— Your goal —
Please reproduce all of the data exactly as it appears, but skip the pictures.

::::::::

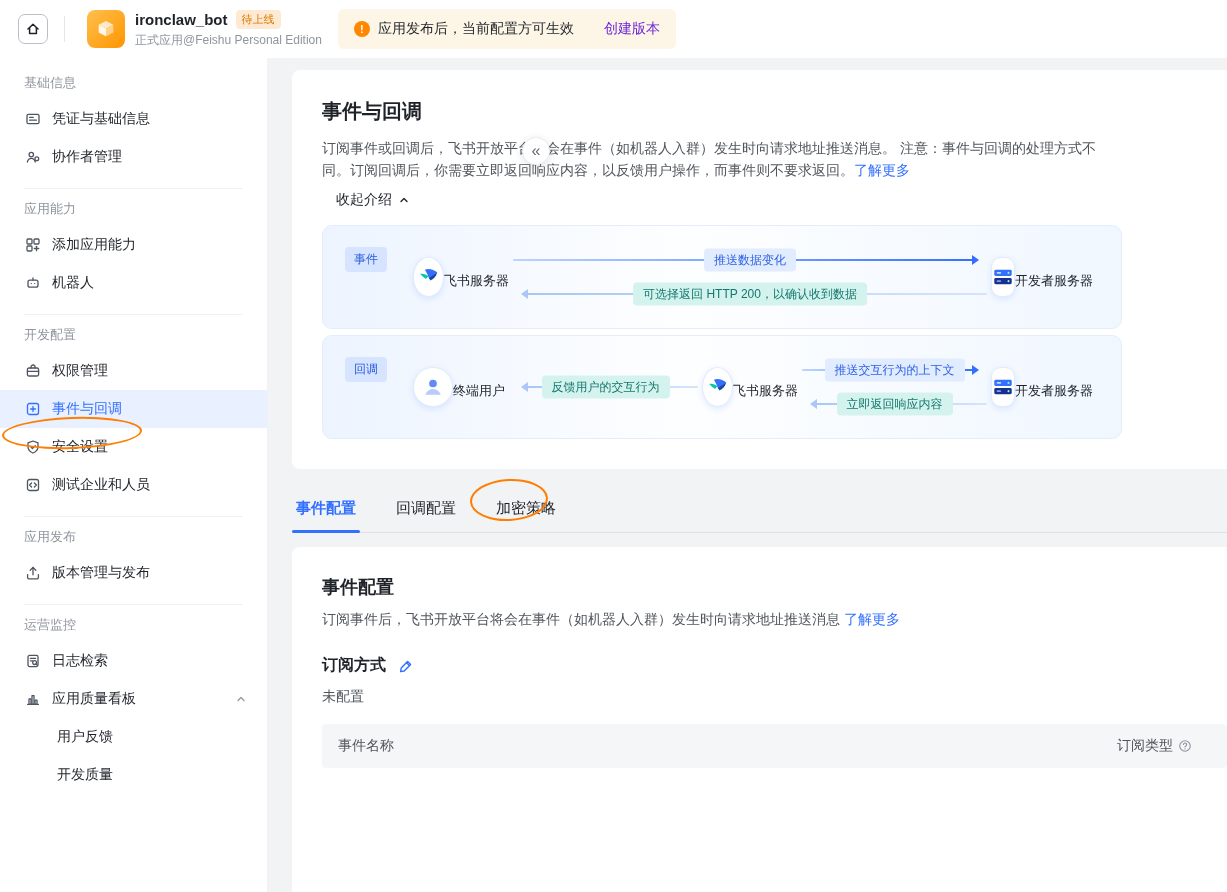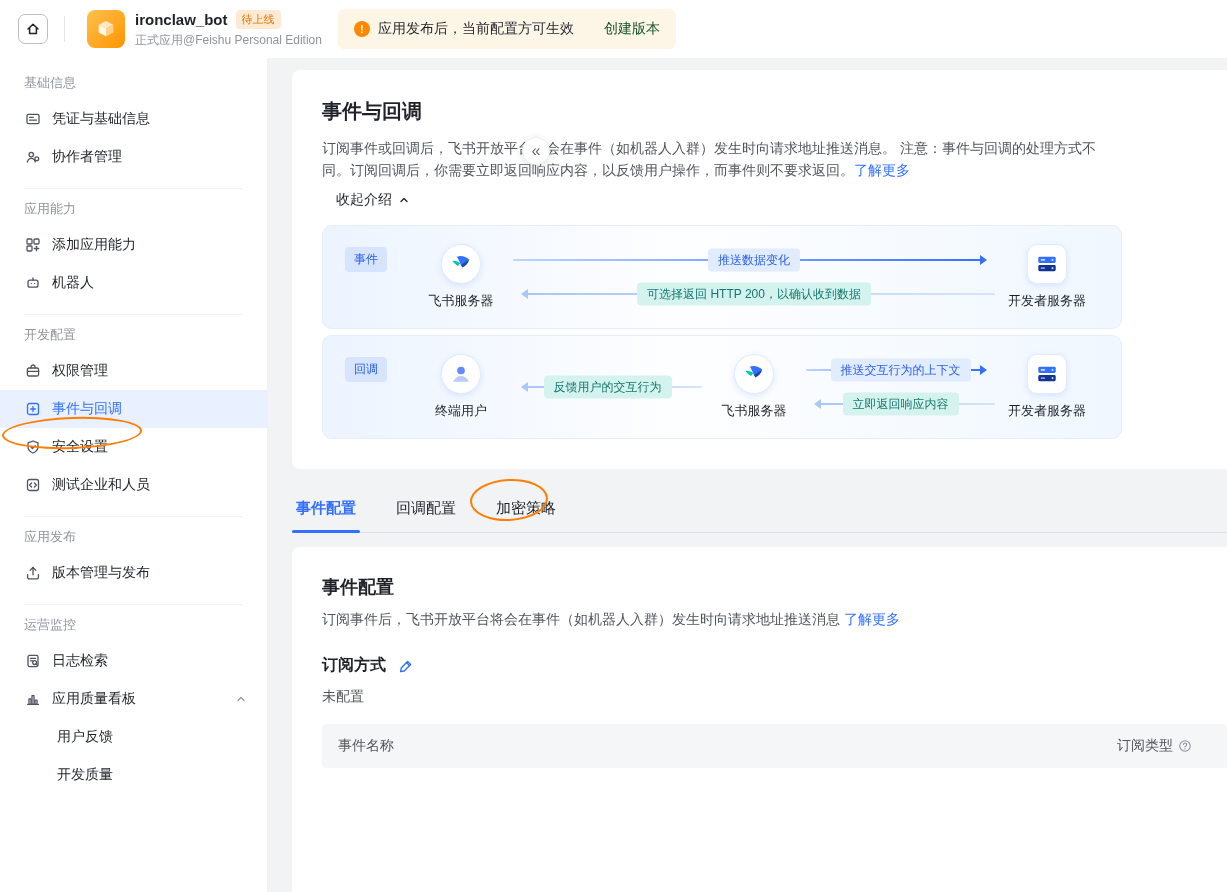--- a/index.html
+++ b/index.html
@@ -20,7 +20,7 @@
   .banner { margin-left:16px; height:40px; background:#fdf5e6; border-radius:6px; display:flex; align-items:center; padding:0 16px; gap:8px; }
   .warn-icon { width:16px; height:16px; border-radius:50%; background:#ff8800; color:#fff; font-size:11px; font-weight:bold; display:flex; align-items:center; justify-content:center; flex-shrink:0; }
   .banner-text { font-size:14px; }
-  .banner-link { font-size:14px; color:#14532d; margin-left:22px; text-decoration:none; cursor:pointer; }
+  .banner-link { font-size:14px; color:#6d28d9; margin-left:22px; text-decoration:none; cursor:pointer; }
 
   
   .layout { display:flex; height:834px; }

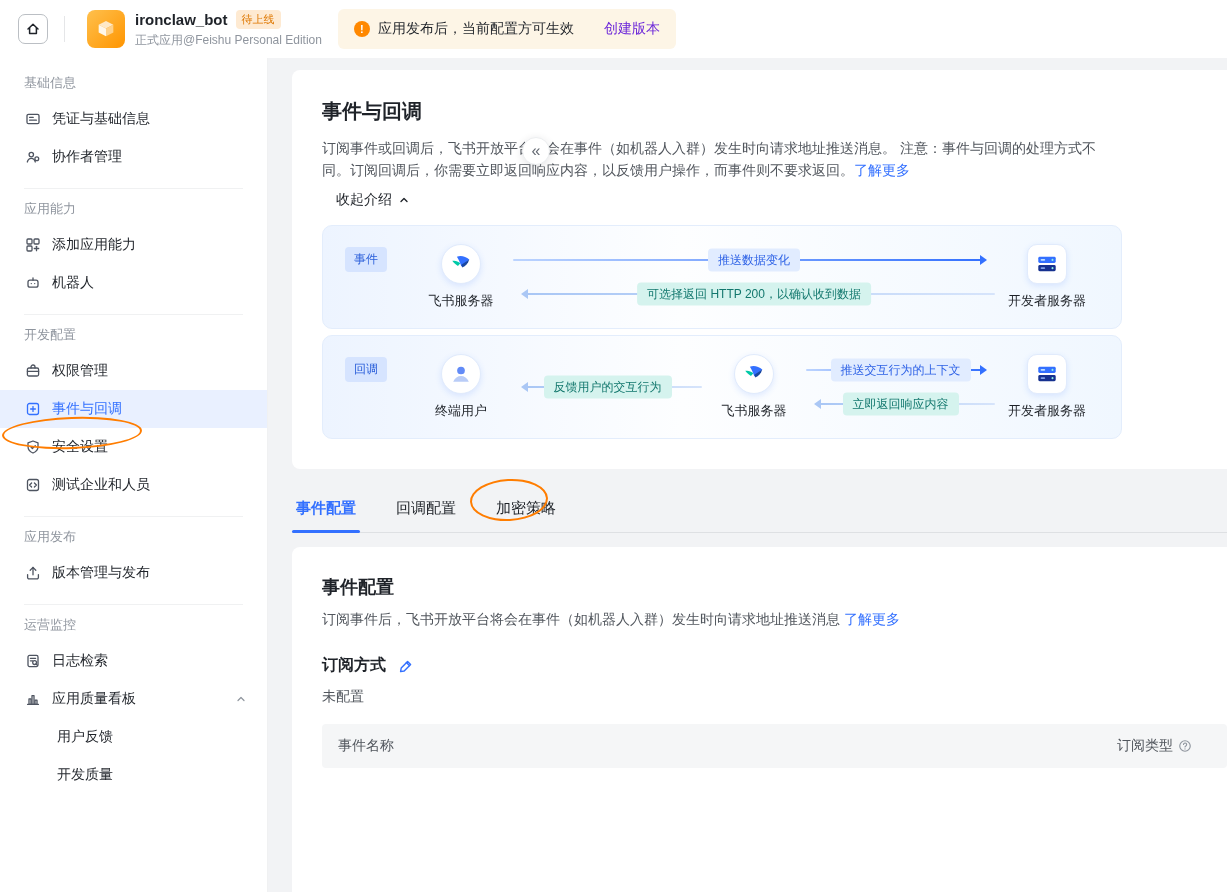--- a/index.html
+++ b/index.html
@@ -46,7 +46,7 @@
 
   
   .diagram { margin-top:16px; width:800px; }
-  .diag-row { height:104px; border:1px solid #e3edfc; border-radius:10px; background:linear-gradient(90deg,#edf4ff,#fdfeff 45%,#f0f7ff); display:flex; align-items:center; padding:0 26px 0 22px; margin-bottom:6px; }
+  .diag-row { height:104px; border:1px solid #e3edfc; border-radius:10px; background:linear-gradient(90deg,#edf4ff,#fdfeff 45%,#f0f7ff); display:flex; align-items:center; padding:0 34px 0 22px; margin-bottom:6px; }
   .diag-tag { background:#d6e4ff; color:#2b5fda; font-size:12px; padding:4px 9px; border-radius:4px; transform:translateY(-18px); margin-right:26px; white-space:nowrap; }
   .diag-node { width:96px; display:flex; flex-direction:column; align-items:center; flex-shrink:0; }
   .node-icon { width:40px; height:40px; background:#fff; border:1px solid #e1ebfc; box-shadow:0 2px 6px rgba(51,112,255,.14); display:flex; align-items:center; justify-content:center; }

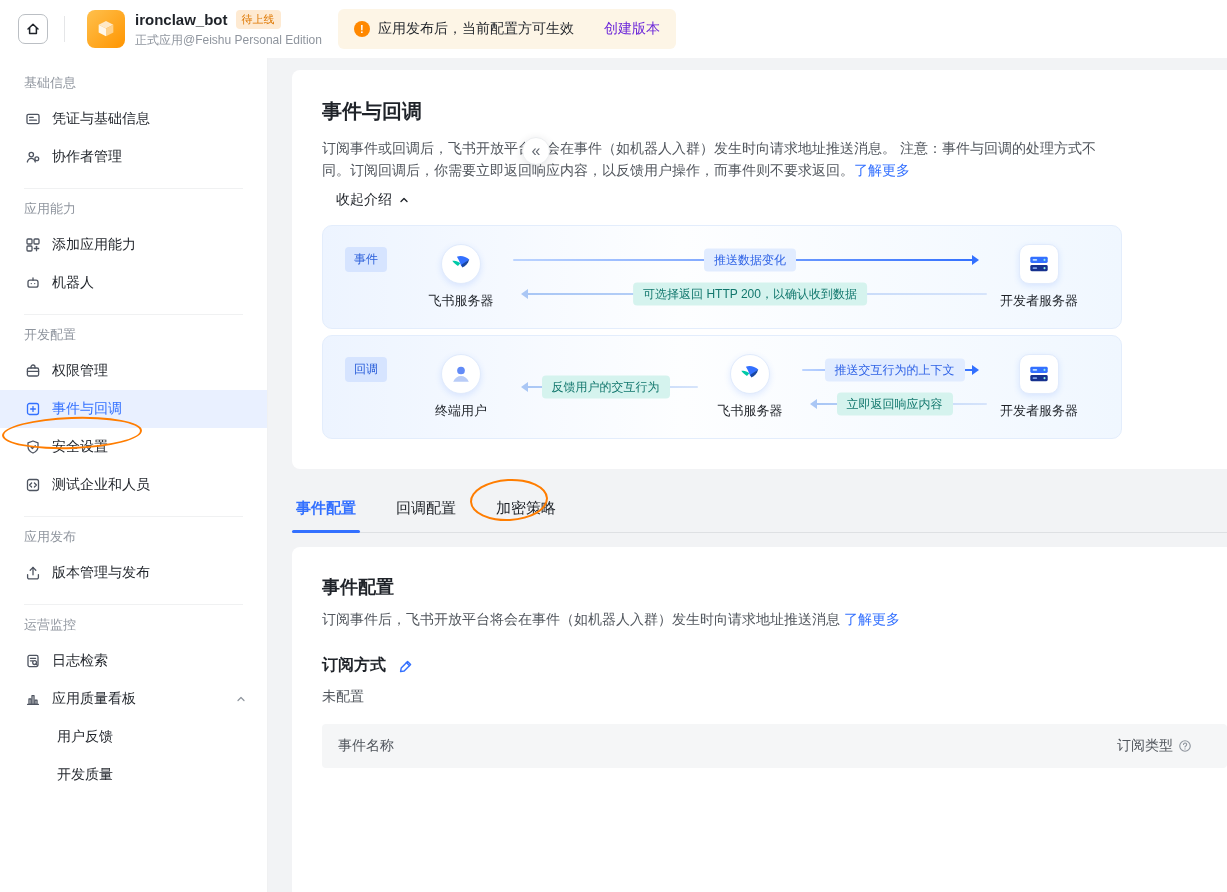--- a/index.html
+++ b/index.html
@@ -48,7 +48,7 @@
   .diagram { margin-top:16px; width:800px; }
   .diag-row { height:104px; border:1px solid #e3edfc; border-radius:10px; background:linear-gradient(90deg,#edf4ff,#fdfeff 45%,#f0f7ff); display:flex; align-items:center; padding:0 34px 0 22px; margin-bottom:6px; }
   .diag-tag { background:#d6e4ff; color:#2b5fda; font-size:12px; padding:4px 9px; border-radius:4px; transform:translateY(-18px); margin-right:26px; white-space:nowrap; }
-  .diag-node { width:96px; display:flex; flex-direction:column; align-items:center; flex-shrink:0; }
+  .diag-node { width:96px; display:flex; flex-direction:row; align-items:center; flex-shrink:0; }
   .node-icon { width:40px; height:40px; background:#fff; border:1px solid #e1ebfc; box-shadow:0 2px 6px rgba(51,112,255,.14); display:flex; align-items:center; justify-content:center; }
   .node-icon.circle { border-radius:50%; }
   .node-icon.square { border-radius:10px; }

::::::::

— Solution for this exercise —
--- a/index.html
+++ b/index.html
@@ -20,7 +20,7 @@
   .banner { margin-left:16px; height:40px; background:#fdf5e6; border-radius:6px; display:flex; align-items:center; padding:0 16px; gap:8px; }
   .warn-icon { width:16px; height:16px; border-radius:50%; background:#ff8800; color:#fff; font-size:11px; font-weight:bold; display:flex; align-items:center; justify-content:center; flex-shrink:0; }
   .banner-text { font-size:14px; }
-  .banner-link { font-size:14px; color:#14532d; margin-left:22px; text-decoration:none; cursor:pointer; }
+  .banner-link { font-size:14px; color:#6d28d9; margin-left:22px; text-decoration:none; cursor:pointer; }
 
   
   .layout { display:flex; height:834px; }

--- a/index.html
+++ b/index.html
@@ -46,7 +46,7 @@
 
   
   .diagram { margin-top:16px; width:800px; }
-  .diag-row { height:104px; border:1px solid #e3edfc; border-radius:10px; background:linear-gradient(90deg,#edf4ff,#fdfeff 45%,#f0f7ff); display:flex; align-items:center; padding:0 26px 0 22px; margin-bottom:6px; }
+  .diag-row { height:104px; border:1px solid #e3edfc; border-radius:10px; background:linear-gradient(90deg,#edf4ff,#fdfeff 45%,#f0f7ff); display:flex; align-items:center; padding:0 34px 0 22px; margin-bottom:6px; }
   .diag-tag { background:#d6e4ff; color:#2b5fda; font-size:12px; padding:4px 9px; border-radius:4px; transform:translateY(-18px); margin-right:26px; white-space:nowrap; }
   .diag-node { width:96px; display:flex; flex-direction:column; align-items:center; flex-shrink:0; }
   .node-icon { width:40px; height:40px; background:#fff; border:1px solid #e1ebfc; box-shadow:0 2px 6px rgba(51,112,255,.14); display:flex; align-items:center; justify-content:center; }

--- a/index.html
+++ b/index.html
@@ -48,7 +48,7 @@
   .diagram { margin-top:16px; width:800px; }
   .diag-row { height:104px; border:1px solid #e3edfc; border-radius:10px; background:linear-gradient(90deg,#edf4ff,#fdfeff 45%,#f0f7ff); display:flex; align-items:center; padding:0 34px 0 22px; margin-bottom:6px; }
   .diag-tag { background:#d6e4ff; color:#2b5fda; font-size:12px; padding:4px 9px; border-radius:4px; transform:translateY(-18px); margin-right:26px; white-space:nowrap; }
-  .diag-node { width:96px; display:flex; flex-direction:column; align-items:center; flex-shrink:0; }
+  .diag-node { width:96px; display:flex; flex-direction:row; align-items:center; flex-shrink:0; }
   .node-icon { width:40px; height:40px; background:#fff; border:1px solid #e1ebfc; box-shadow:0 2px 6px rgba(51,112,255,.14); display:flex; align-items:center; justify-content:center; }
   .node-icon.circle { border-radius:50%; }
   .node-icon.square { border-radius:10px; }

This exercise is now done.